** Exercise input follows **

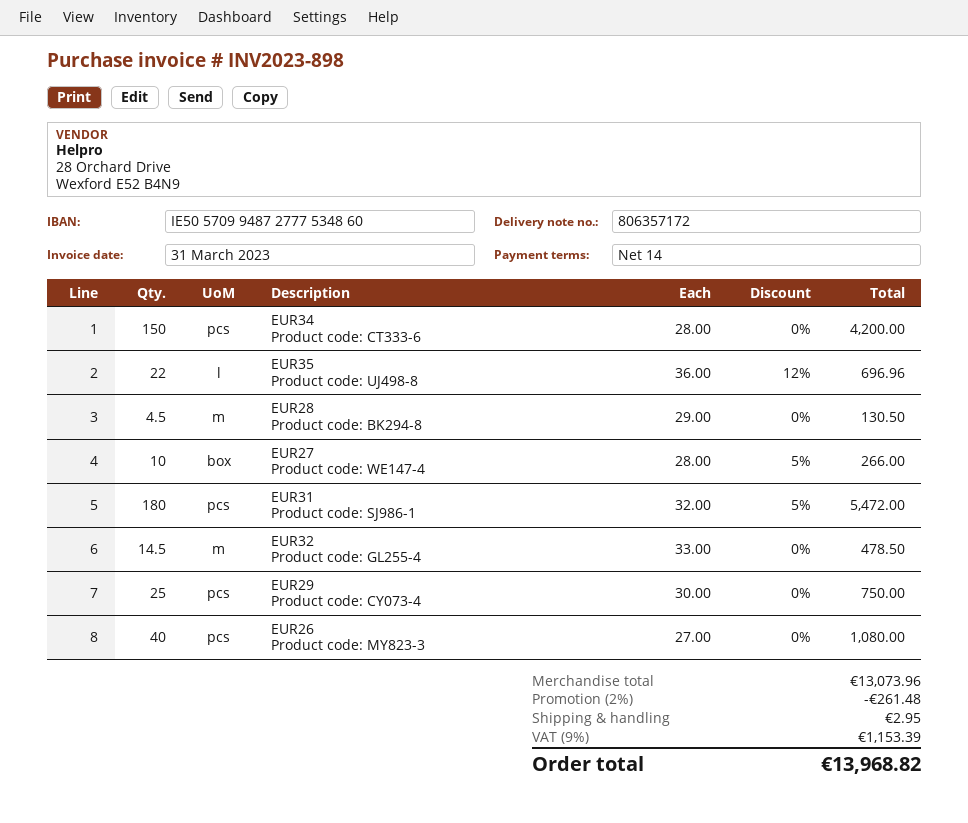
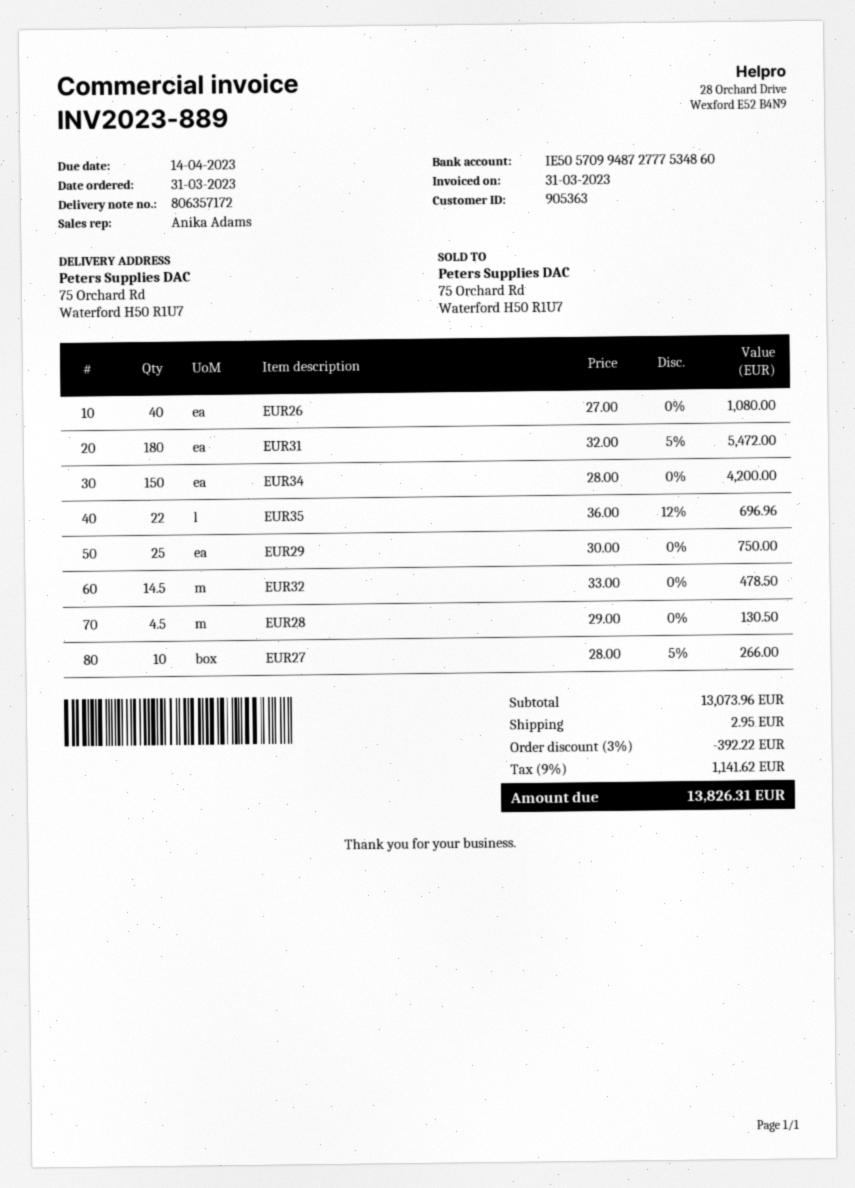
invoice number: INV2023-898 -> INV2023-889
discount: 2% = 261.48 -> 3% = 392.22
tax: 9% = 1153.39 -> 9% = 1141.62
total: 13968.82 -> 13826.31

** End of Exercise input **
** Exercise input follows **

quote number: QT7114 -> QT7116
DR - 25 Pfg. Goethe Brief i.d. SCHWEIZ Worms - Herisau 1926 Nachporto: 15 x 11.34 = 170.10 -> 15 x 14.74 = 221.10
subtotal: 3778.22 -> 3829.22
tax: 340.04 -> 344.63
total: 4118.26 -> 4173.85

** End of Exercise input **

### What the exercise asks
All lines in the listing above from the line containing "subtotal: 3778.22 -> 3829.22" to the line containing "total: 4118.26 -> 4173.85", inclusive, should be retyped exactly; no other lines should appear.

### Your response
subtotal: 3778.22 -> 3829.22
tax: 340.04 -> 344.63
total: 4118.26 -> 4173.85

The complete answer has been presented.